Wednesday, January 17, 2018

148- Musings on the Home Stretch

Less than two weeks to go in the UK, folks. Homeward bound in a blink of an eye. I am thrilled, but not thrilled.

Some fool is probably going to say that I am being less than patriotic by saying this, but, seeing the world tends to muddle your notion of the value of home. Family, loved ones, and other interests aside, I don't really know of anybody who would want to go home to horrific traffic on a daily basis, a system of government that seems to built of corruption and the systematic pushing of deceit unto its people (for many administrations now), education and healthcare structures that leave much to be desired, and an abhorrable lack of planning that simply makes one wish to shake his/her head and say, "What were they thinking?" I know the answer to that. They weren't thinking.
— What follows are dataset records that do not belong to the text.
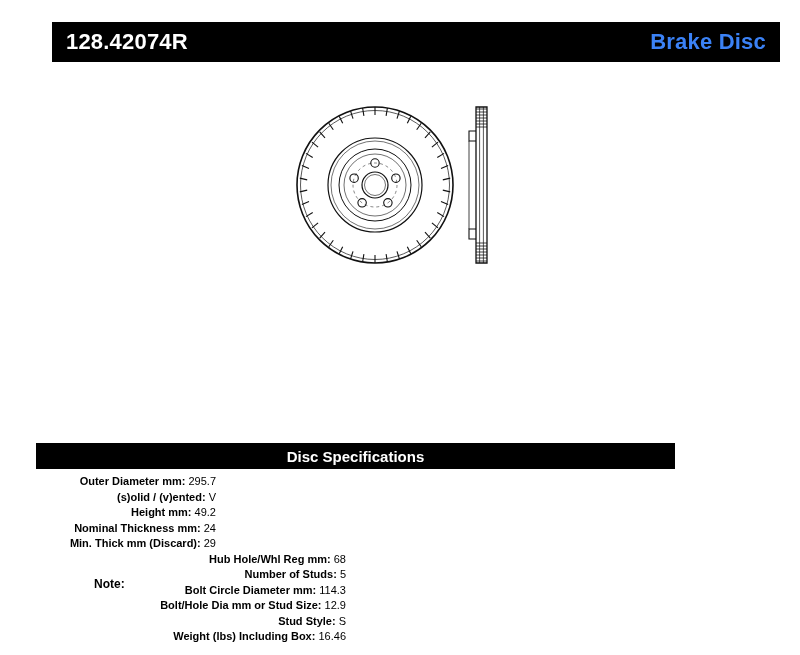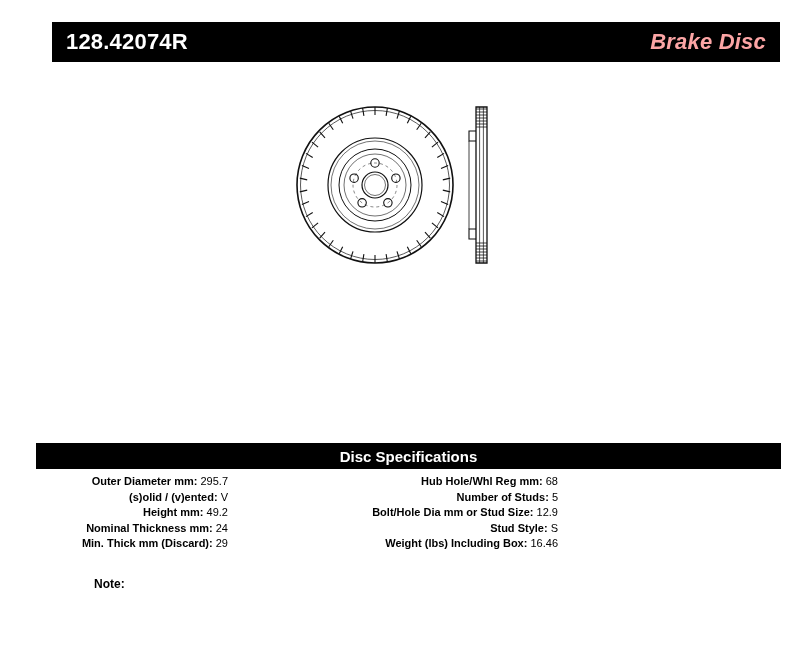--- a/index.html
+++ b/index.html
@@ -39,12 +39,11 @@
     line-height: 1;
   }
   .header-title {
-    color: #fca5a5;
+    color: #3b82f6;
     font-size: 22px;
     font-weight: bold;
     letter-spacing: 0.2px;
     line-height: 1;
-    font-style: italic;
   }
 
   

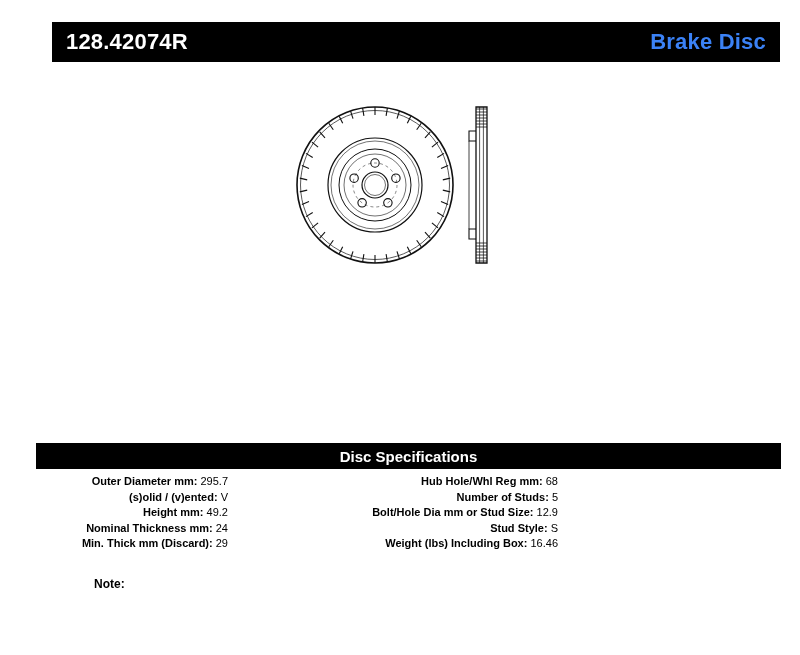--- a/index.html
+++ b/index.html
@@ -60,7 +60,7 @@
     position: absolute;
     left: 36px;
     top: 443px;
-    width: 745px;
+    width: 639px;
     height: 26px;
     background: #000000;
     display: flex;

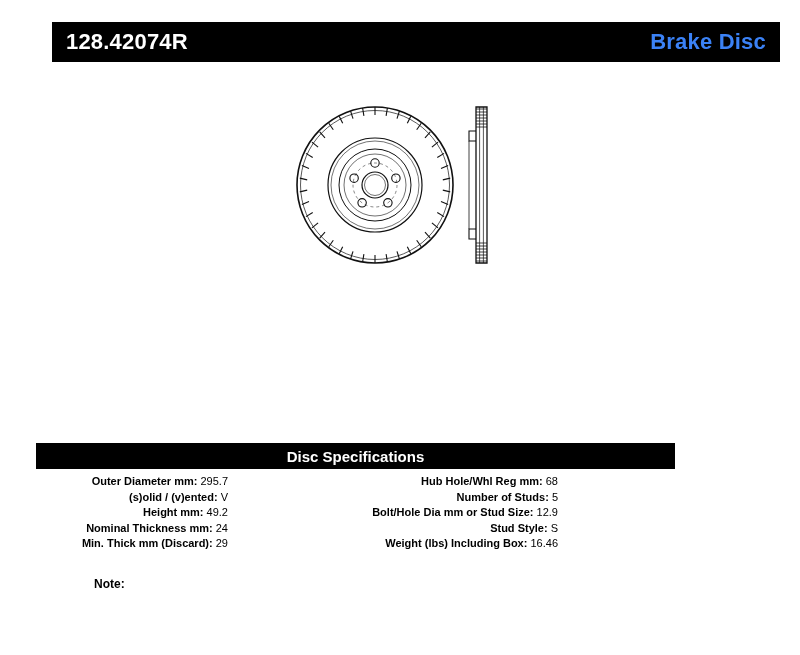--- a/index.html
+++ b/index.html
@@ -75,10 +75,11 @@
 
   .spec-cols {
     position: absolute;
-    left: 36px;
+    left: 24px;
     top: 474px;
     width: 728px;
     display: flex;
+    flex-direction: column;
   }
   .col {
     box-sizing: border-box;

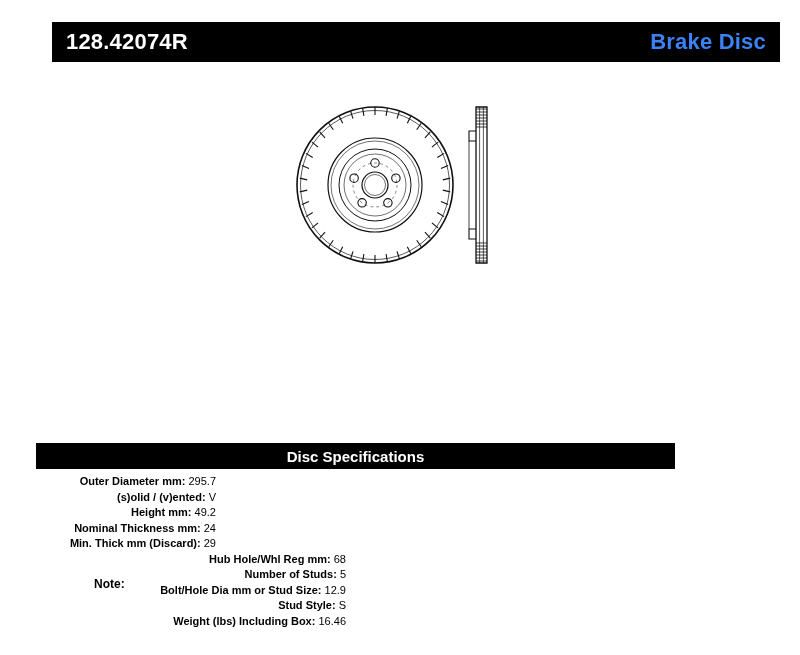--- a/index.html
+++ b/index.html
@@ -278,6 +278,10 @@
       <span class="val">5</span>
     </div>
     <div class="spec-line">
+      <span>Bolt Circle Diameter mm:</span>
+      <span class="val">114.3</span>
+    </div>
+    <div class="spec-line">
       <span>Bolt/Hole Dia mm or Stud Size:</span>
       <span class="val">12.9</span>
     </div>

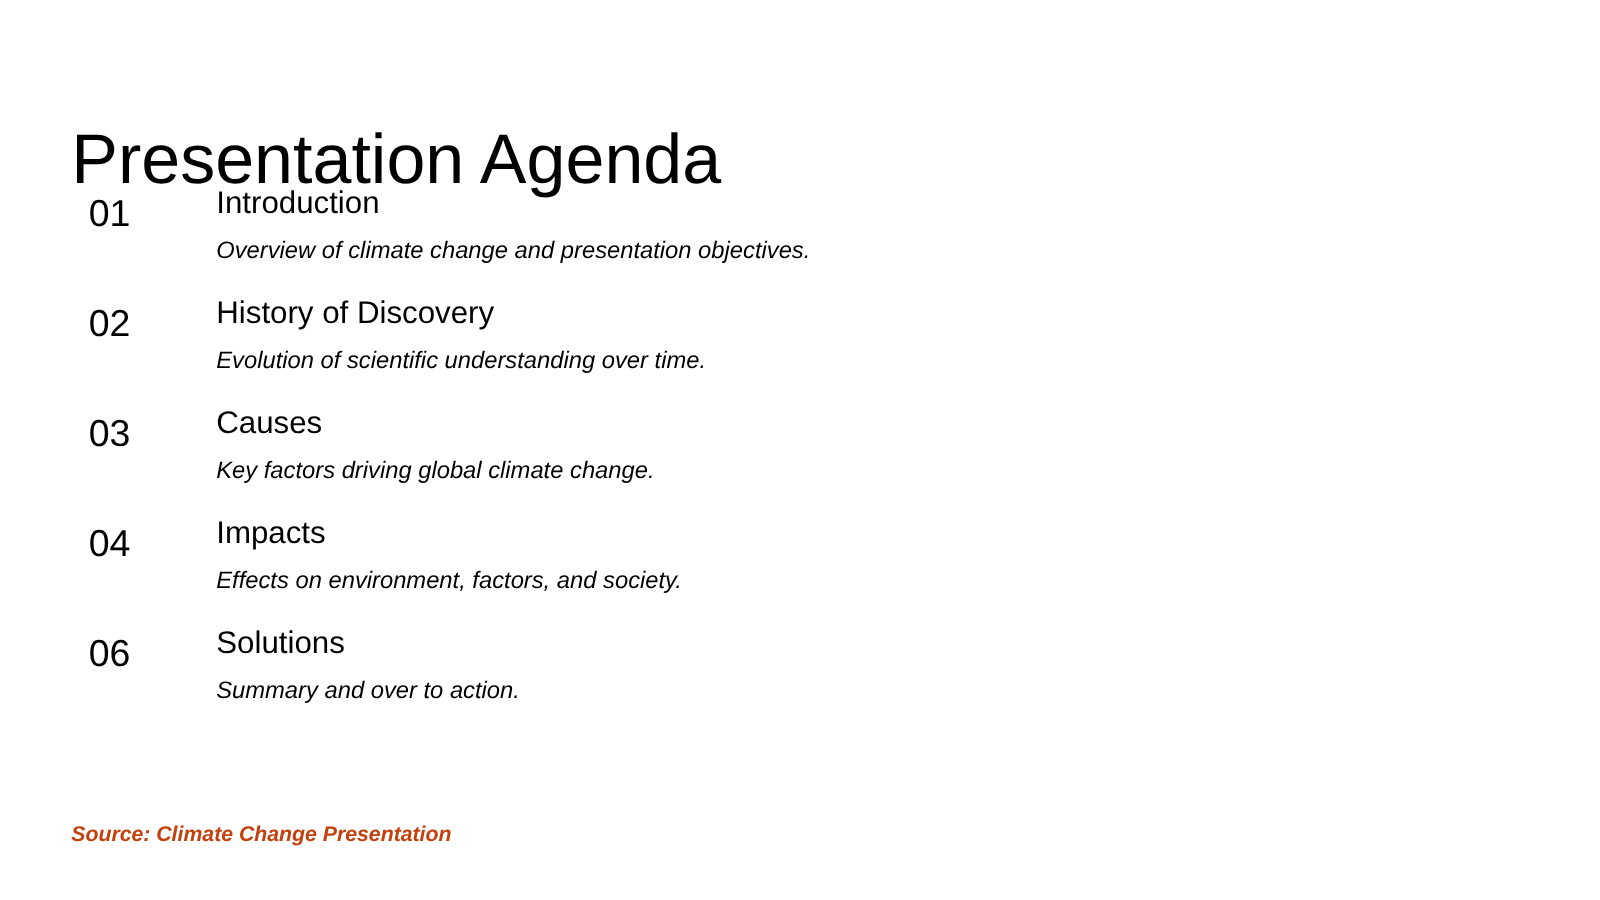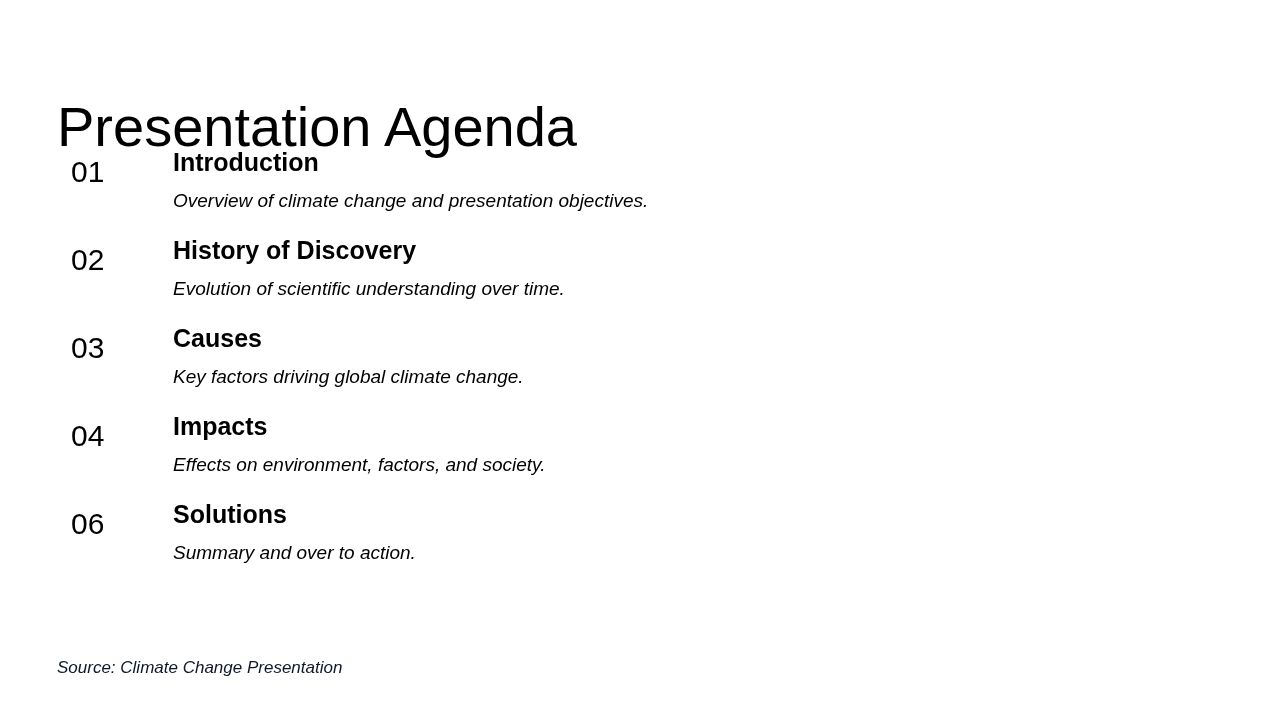--- a/index.html
+++ b/index.html
@@ -59,7 +59,7 @@
   }
   .item-heading {
     font-size: 25px;
-    font-weight: bold;
+    font-weight: normal;
     line-height: 32px;
     color: #000000;
     margin: 0;

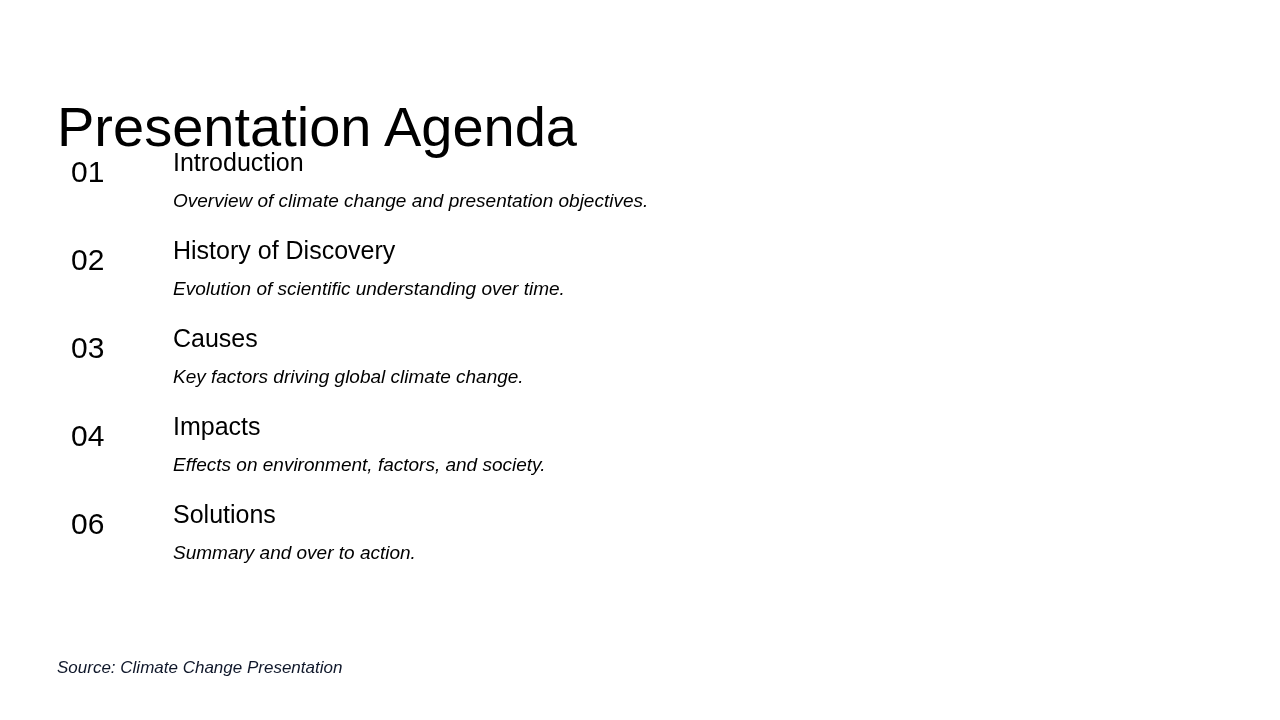--- a/index.html
+++ b/index.html
@@ -80,9 +80,9 @@
     top: 657px;
     font-size: 17px;
     font-style: italic;
-    font-weight: 400;
+    font-weight: 700;
     line-height: 22px;
-    color: #0f172a;
+    color: #c2410c;
     white-space: nowrap;
   }
 </style>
Sadly, all the rubbish I've just mentioned refers to my home country, the Philippines. My motherland has struggled to get on its feet for so long. And yes, many of us have gotten justifiably tired of waiting. Maybe if the reasons for failure weren't "self-inflicted" and done by some in the name of absolute self-indulgence, then, people might be more forgiving. In the same vein, many have become afflicted with an odd form of amnesia. People complain about systems, governance, and all the bits and bobs related to hot issues such as poverty alleviation, peace and order, etc. People also elect the same officials who had gotten the country crippled by stifling social ills to begin with. People stand idly by and allow decay to happen. Those who care, then, slowly begin to care less. Being among the minority who care is a lonely battle. At some point, you have to lay your arms down and think about how you're going to earn your keep, and the sort of world you want your children to live in.

Sure, I'd love to see people I care about, and experience things that are familiar to me, but for the most part, I feel like I am done with all the stupidity, immaturity, and chaos that my country has made all too familiar in the minds of its people. Again, this isn't because I am unpatriotic. Like many Filipinos, I have just begun to think more pragmatically. We are always told to try and "suck the marrow out of life". Well, you can't do that if you choose to stand aloft a slowly sinking stone, can you?

It's going to be an interesting next couple of months. I want to be happy to be on my way home. I do feel a sense of bliss, of accomplishment that my time in London has borne fruit. I too, however, know that I have changed since two years ago, and no longer wish to have those I hold dear be burdened by the "limitations" which "life as we have known it", has tended to hamper our horizons with. I am unaware of what all this means in terms of concrete plans and next steps, but yes, enough is enough. Life is meant to be lived. Play the game. Don't let it play you.